> _Supplied records_
———
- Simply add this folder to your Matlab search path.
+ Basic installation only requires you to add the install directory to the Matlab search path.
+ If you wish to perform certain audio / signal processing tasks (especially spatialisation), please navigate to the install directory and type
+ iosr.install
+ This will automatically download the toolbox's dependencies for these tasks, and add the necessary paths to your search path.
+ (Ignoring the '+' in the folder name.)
———
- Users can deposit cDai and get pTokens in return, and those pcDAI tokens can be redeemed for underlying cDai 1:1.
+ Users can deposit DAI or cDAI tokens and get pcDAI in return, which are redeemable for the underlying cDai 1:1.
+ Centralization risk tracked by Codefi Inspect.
———
> _Task requirements_
Give back the records above exactly, limited to the lines between the one holding "directory and type" and the one holding "the folder name.)", inclusive.

> _Expected answer_
+ If you wish to perform certain audio / signal processing tasks (especially spatialisation), please navigate to the install directory and type
+ iosr.install
+ This will automatically download the toolbox's dependencies for these tasks, and add the necessary paths to your search path.
+ (Ignoring the '+' in the folder name.)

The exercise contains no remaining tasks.